| From: | Imran Zaheer <imran(dot)zhir(at)gmail(dot)com> |
|---|---|
| To: | Srinath Reddy Sadipiralla <srinath2133(at)gmail(dot)com> |
| Cc: | exclusion(at)gmail(dot)com, pgsql-bugs(at)lists(dot)postgresql(dot)org |
| Subject: | Re: BUG #19519: REPACK can fail due to missing chunk for toast value |
| Date: | 2026-07-03 06:45:42 |
| Message-ID: | CA+UBfan1QukfNDPvb2YpPG-ME4vUduBfbbe5uWptXDryZbtwVA@mail.gmail.com |
| Views: | Whole Thread | Raw Message | Download mbox | Resend email |
| Thread: | |
| Lists: | pgsql-bugs |
Hi,
The proposed fix (skipping own xmin while computing oldest xmin) did
solve the problem, but while testing this, I found another bug report
showing the same error: "missing chunks."
For example, this report [1] reproduces the same bug with a different
repro attached, but interestingly, this thread discussion also pointed
out that the bug is also reproducible with the CREATE INDEX command.
The following trace was reported by Alexander Lakhin there.

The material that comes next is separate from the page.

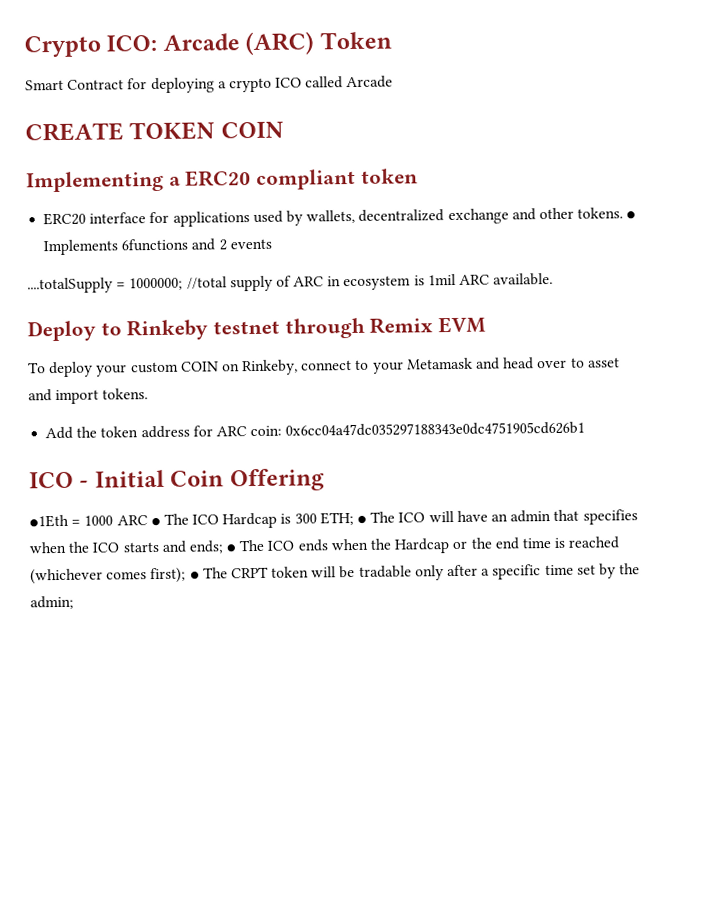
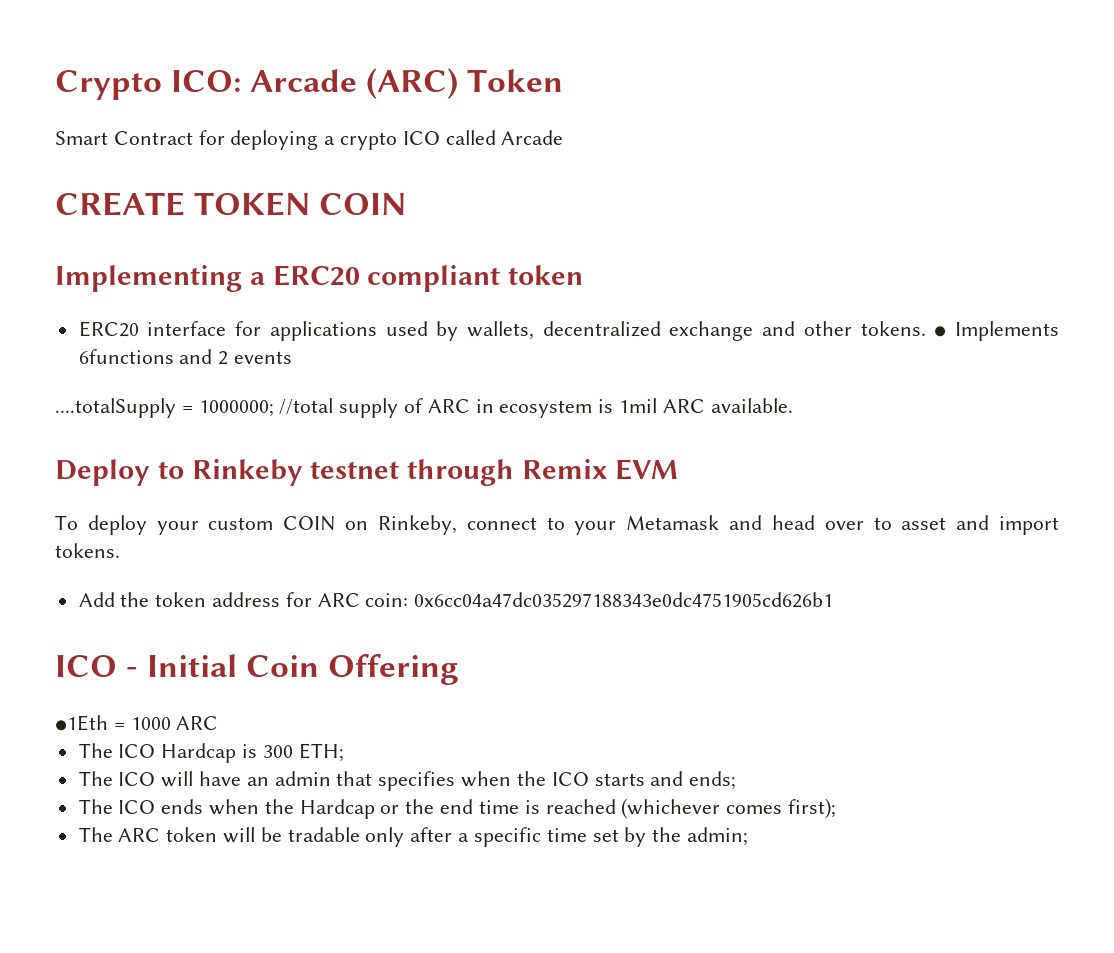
[150,517,161,527] ● -> (219, 723) //
[357,515,368,524] ● -> (344, 752) //
[226,544,237,553] ● -> (737, 780) //
[189,566,269,580] ● The CRPT -> [78,827,161,842] // The ARC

> The backtrace of the heap_fetch_toast_slice() call emitting error is:
> 2024-03-05 17:41:07.786 UTC|law|db10|65e75933.208c6b|ERROR: missing chunk number 0 for toast value 17314 in pg_toast_17289
> 2024-03-05 17:41:07.786 UTC|law|db10|65e75933.208c6b|BACKTRACE:
> heap_fetch_toast_slice at heaptoast.c:784:3
> toast_fetch_datum at detoast.c:379:2
> detoast_external_attr at detoast.c:54:12
> index_form_tuple_context at indextuple.c:111:21
> tuplesort_putindextuplevalues at tuplesortvariants.c:678:15
> _bt_spool at nbtsort.c:537:1
> _bt_build_callback at nbtsort.c:610:24
> heapam_index_build_range_scan at heapam_handler.c:1329:22
> table_index_build_scan at tableam.h:1781:9
> (inlined by) _bt_spools_heapscan at nbtsort.c:483:15
> btbuild at nbtsort.c:329:14
> index_build at index.c:3042:10
> index_create at index.c:1265:3
> DefineIndex at indexcmds.c:1166:3
Index building, together with lazy vacuum, can create similar
conditions as we saw with VACUUM FULL / CLUSTER / REPACK. In
heapam_index_build_range_scan(), we compute the OldestXmin, which
later is used to decide which tuples to index (in repack we use it to
decide which tuples to copy). I think we should also consider fixing
the index building path while addressing this bug.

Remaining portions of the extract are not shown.